[[ AVAILABLE DATA, beginning ]]
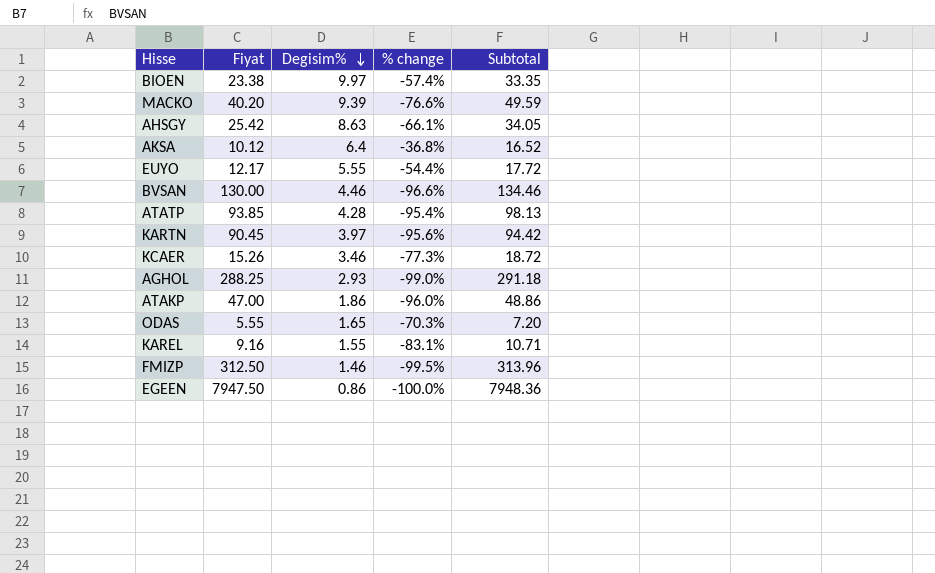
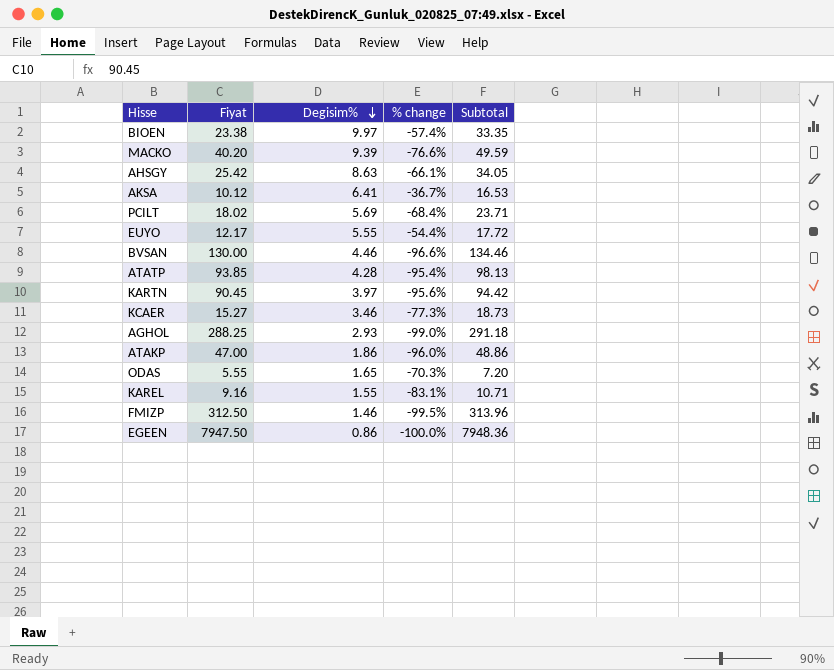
AKSA | Degisim%: 6.4 -> 6.41
AKSA | % change: -36.8% -> -36.7%
AKSA | Subtotal: 16.52 -> 16.53
row PCILT: none -> 18.02 | 5.69 | -68.4% | 23.71
KCAER | Fiyat: 15.26 -> 15.27
KCAER | Subtotal: 18.72 -> 18.73

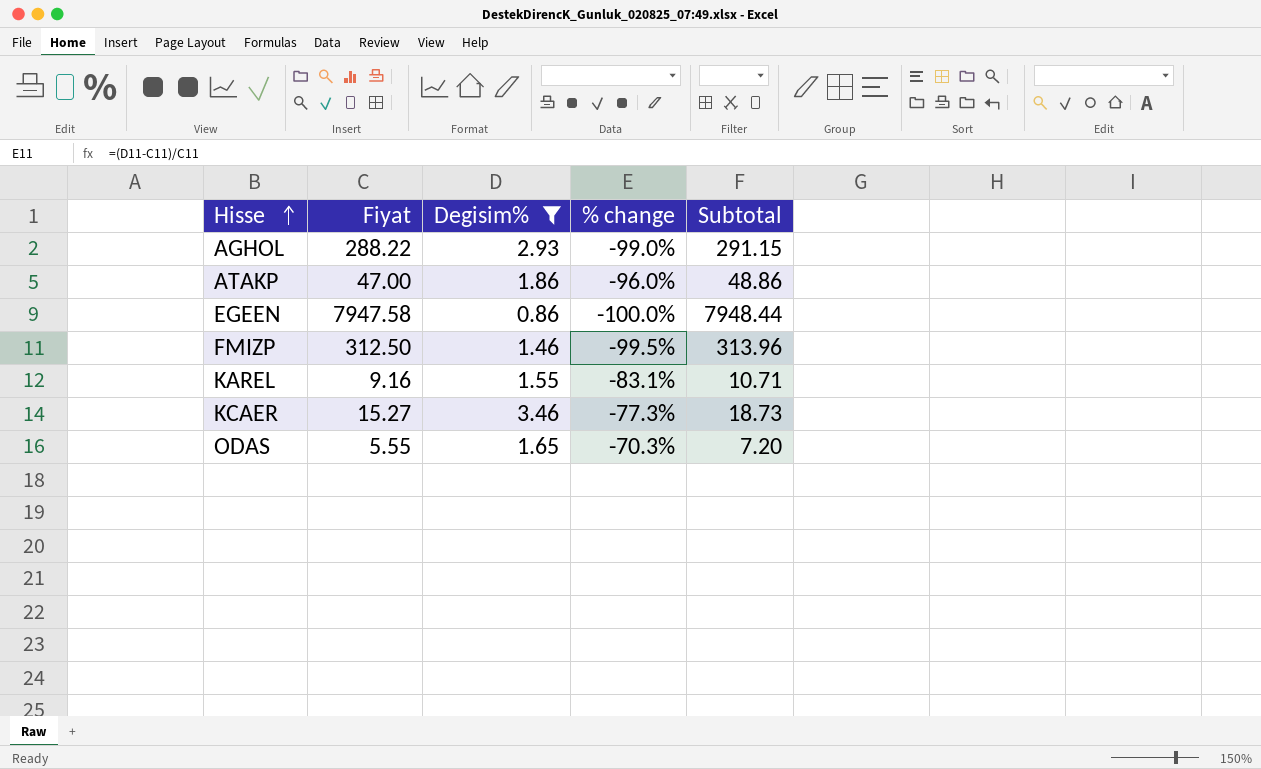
filter: none -> Degisim% <= 3.46
row order: Degisim% descending -> Hisse ascending
AGHOL | Fiyat: 288.25 -> 288.22
AGHOL | Subtotal: 291.18 -> 291.15
EGEEN | Fiyat: 7947.50 -> 7947.58
EGEEN | Subtotal: 7948.36 -> 7948.44

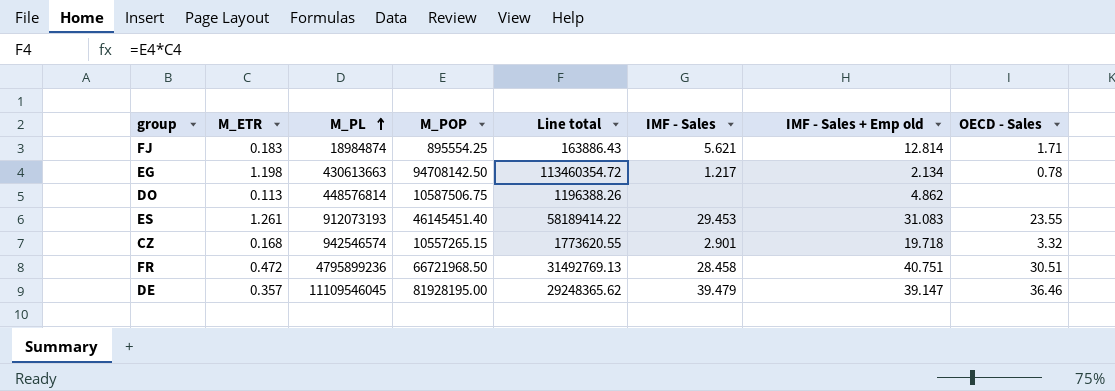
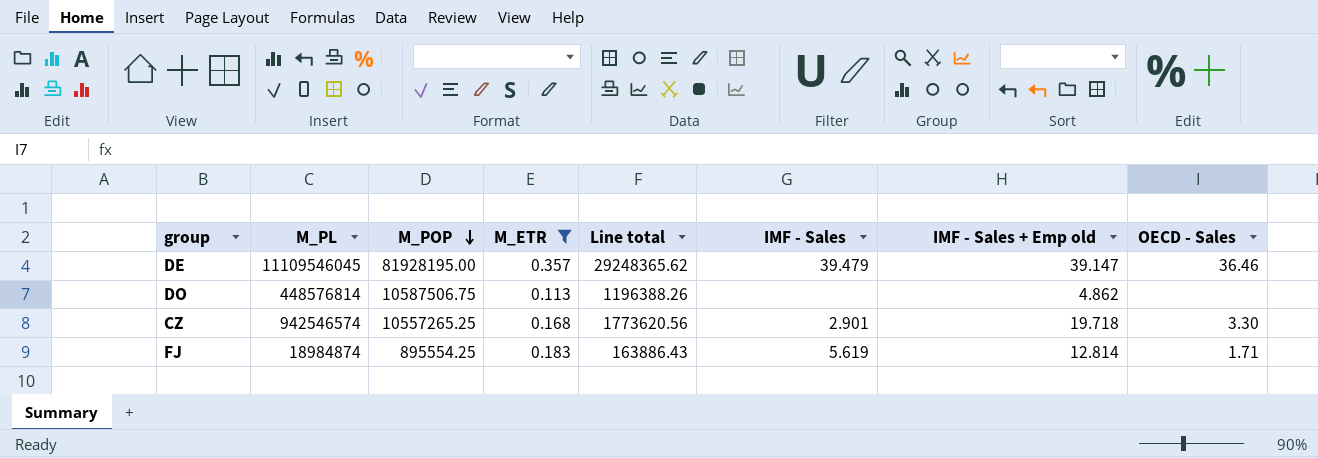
filter: none -> M_ETR <= 0.357
row order: M_PL ascending -> M_POP descending
column M_ETR | position: 2 -> 4
CZ | M_POP: 10557265.15 -> 10557265.25
CZ | Line total: 1773620.55 -> 1773620.56
CZ | OECD - Sales: 3.32 -> 3.30
FJ | IMF - Sales: 5.621 -> 5.619

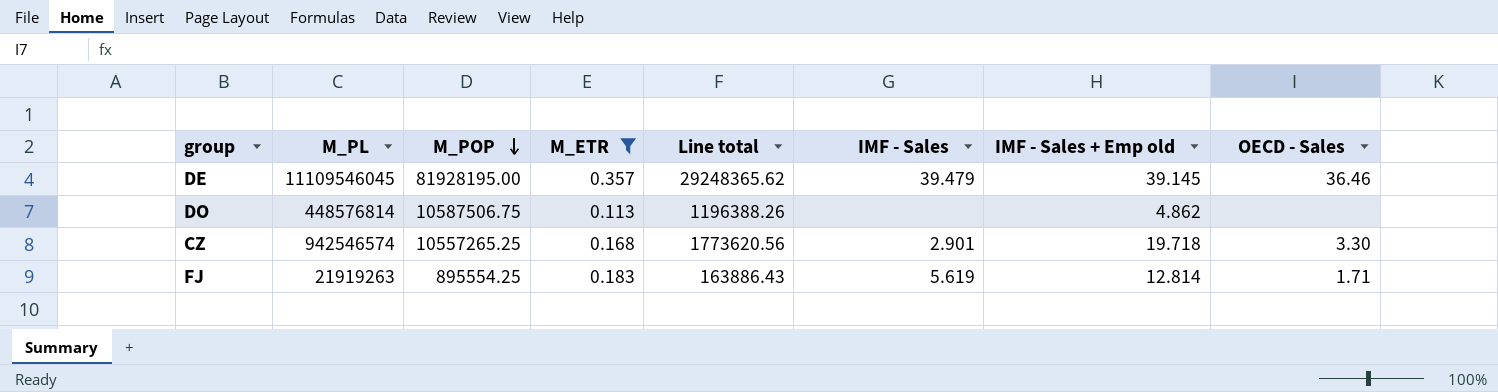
DE | IMF - Sales + Emp old: 39.147 -> 39.145
FJ | M_PL: 18984874 -> 21919263

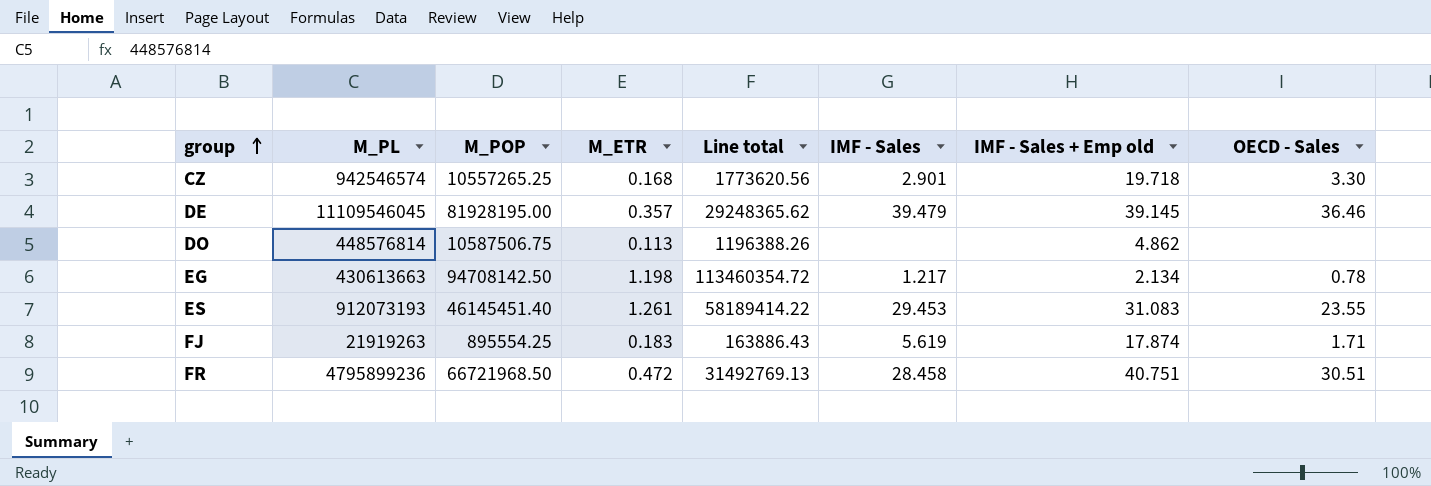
filter: M_ETR <= 0.357 -> none
row order: M_POP descending -> group ascending
FJ | IMF - Sales + Emp old: 12.814 -> 17.874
[[ AVAILABLE DATA, end ]]
◆ **WHAT NEEDS TO BE DONE**
Reproduce verbatim, and only, the lines starting at the one that contains "row order: M_PL ascending -> M_POP descending" and ending with the final line of the records; leave out the pictures.

◆ **WRITTEN SOLUTION**
row order: M_PL ascending -> M_POP descending
column M_ETR | position: 2 -> 4
CZ | M_POP: 10557265.15 -> 10557265.25
CZ | Line total: 1773620.55 -> 1773620.56
CZ | OECD - Sales: 3.32 -> 3.30
FJ | IMF - Sales: 5.621 -> 5.619

DE | IMF - Sales + Emp old: 39.147 -> 39.145
FJ | M_PL: 18984874 -> 21919263

filter: M_ETR <= 0.357 -> none
row order: M_POP descending -> group ascending
FJ | IMF - Sales + Emp old: 12.814 -> 17.874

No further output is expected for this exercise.